For those of you who wind up at a gathering whose vibe isn’t exactly ready for a Dead Poets–style manifesto on the creative life, who feel your best bet is to bolt from the table and find a closet or a basement to hide in, I have an important message:
We will be there. Me, Dani, and a ton of other writers who know exactly how you feel, who know the joy and anguish of stringing sentences together, who wouldn’t have it any other way.
We don’t care when your book will be done (and we’ll never ask). We only care that you’re still writing. That even in this wild world, you’re making your art, your unique thing that only you could make. Keep doing it, friend—keep writing!

This is true if your basic needs are met. If they are not, understandably having the means to acquire needed goods leads to more happiness. See Experiential or Material Purchases? Social Class Determines Purchase Happiness.
Did it come out this year? I don’t know. I read it this year. And it’s one of the best books I’ve ever read. Ever. Read it.
I’m a fiction writer. I made these up. But art imitates life and I’m sure all these have actually happened.
See: capitalism
I learned what a Gantt chart was during my time as an administrative manager at UNC and now I can never not know it. Welcome to the club.

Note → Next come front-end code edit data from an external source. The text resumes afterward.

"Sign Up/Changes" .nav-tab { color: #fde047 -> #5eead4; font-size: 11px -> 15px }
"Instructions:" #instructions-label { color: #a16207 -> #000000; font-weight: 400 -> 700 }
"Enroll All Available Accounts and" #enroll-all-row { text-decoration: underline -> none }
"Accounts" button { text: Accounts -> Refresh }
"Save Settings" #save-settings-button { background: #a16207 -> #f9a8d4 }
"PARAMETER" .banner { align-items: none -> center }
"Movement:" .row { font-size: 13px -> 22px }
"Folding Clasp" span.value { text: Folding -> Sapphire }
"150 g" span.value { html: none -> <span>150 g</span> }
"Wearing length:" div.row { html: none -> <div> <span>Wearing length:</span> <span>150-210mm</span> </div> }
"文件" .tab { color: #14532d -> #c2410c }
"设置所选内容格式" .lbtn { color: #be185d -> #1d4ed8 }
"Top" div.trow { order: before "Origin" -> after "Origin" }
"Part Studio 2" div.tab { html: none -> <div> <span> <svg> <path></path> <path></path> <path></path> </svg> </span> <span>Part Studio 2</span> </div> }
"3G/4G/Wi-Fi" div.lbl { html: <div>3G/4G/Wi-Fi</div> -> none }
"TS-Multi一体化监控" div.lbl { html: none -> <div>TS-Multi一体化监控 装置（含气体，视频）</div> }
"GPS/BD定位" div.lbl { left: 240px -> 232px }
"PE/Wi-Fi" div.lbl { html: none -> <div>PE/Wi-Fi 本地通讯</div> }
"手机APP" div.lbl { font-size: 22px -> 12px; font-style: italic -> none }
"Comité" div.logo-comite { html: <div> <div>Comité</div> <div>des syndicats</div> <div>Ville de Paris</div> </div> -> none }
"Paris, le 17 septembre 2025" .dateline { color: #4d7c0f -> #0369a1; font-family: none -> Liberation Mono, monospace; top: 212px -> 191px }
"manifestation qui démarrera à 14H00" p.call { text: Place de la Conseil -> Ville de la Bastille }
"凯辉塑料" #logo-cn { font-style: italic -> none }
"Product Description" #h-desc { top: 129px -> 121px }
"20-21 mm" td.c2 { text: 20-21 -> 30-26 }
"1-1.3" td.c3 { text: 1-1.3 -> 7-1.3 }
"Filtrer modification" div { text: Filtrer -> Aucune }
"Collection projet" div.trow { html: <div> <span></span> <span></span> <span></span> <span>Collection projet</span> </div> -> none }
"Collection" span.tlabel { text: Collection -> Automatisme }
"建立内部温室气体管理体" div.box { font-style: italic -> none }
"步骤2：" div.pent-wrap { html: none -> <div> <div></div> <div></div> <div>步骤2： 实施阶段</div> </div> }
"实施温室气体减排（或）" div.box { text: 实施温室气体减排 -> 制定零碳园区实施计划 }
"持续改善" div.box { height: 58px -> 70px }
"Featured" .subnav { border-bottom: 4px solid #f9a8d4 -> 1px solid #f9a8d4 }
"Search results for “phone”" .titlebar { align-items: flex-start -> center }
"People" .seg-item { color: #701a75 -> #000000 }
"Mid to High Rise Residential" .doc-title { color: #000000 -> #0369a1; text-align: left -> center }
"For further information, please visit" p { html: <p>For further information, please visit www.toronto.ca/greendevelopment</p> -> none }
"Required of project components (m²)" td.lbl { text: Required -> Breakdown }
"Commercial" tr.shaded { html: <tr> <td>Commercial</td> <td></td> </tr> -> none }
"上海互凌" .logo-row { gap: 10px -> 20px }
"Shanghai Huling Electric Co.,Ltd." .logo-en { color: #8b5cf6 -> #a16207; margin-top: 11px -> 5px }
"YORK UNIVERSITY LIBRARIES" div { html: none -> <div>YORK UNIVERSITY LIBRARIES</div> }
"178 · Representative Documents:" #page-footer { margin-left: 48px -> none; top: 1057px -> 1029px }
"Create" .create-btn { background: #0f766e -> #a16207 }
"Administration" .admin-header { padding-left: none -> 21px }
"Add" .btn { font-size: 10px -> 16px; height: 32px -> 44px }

https://www.apm.org.uk/resources/find-a-resource/gantt-chart/
Have you heard? Writing is joy.
Thank you, Julia, for your good-natured humor and never ending encouragement! I don’t care if your novel is ever done, I love to read anything you’ve written- like this! 💚💚💚
Yes to Easy Beauty, 1000x. It's a memoir that reads like a novel which adds to its already tremendous appeal. 2023 and I remember that because I'm be forever salty that it lost to Stay True!